Prompt. Give back exactly the lines spanning from the one containing "- 因为3 < 5，我们不能够从中再剔除任何2的倍数与除数5的积。因此循环结束，其实是忽略掉了33" to the final line of the records below, and no others.

Records contained in a dataset
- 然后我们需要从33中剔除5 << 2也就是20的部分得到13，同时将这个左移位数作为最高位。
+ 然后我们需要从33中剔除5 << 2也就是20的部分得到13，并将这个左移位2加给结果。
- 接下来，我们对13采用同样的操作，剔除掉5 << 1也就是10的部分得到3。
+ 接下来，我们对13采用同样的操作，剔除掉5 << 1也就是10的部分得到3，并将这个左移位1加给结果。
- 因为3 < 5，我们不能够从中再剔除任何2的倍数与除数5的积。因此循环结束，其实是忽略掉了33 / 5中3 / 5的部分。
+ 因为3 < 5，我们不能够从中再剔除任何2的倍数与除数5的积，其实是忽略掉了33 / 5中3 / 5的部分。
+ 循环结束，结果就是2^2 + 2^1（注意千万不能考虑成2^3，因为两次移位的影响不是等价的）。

Task result.
- 因为3 < 5，我们不能够从中再剔除任何2的倍数与除数5的积。因此循环结束，其实是忽略掉了33 / 5中3 / 5的部分。
+ 因为3 < 5，我们不能够从中再剔除任何2的倍数与除数5的积，其实是忽略掉了33 / 5中3 / 5的部分。
+ 循环结束，结果就是2^2 + 2^1（注意千万不能考虑成2^3，因为两次移位的影响不是等价的）。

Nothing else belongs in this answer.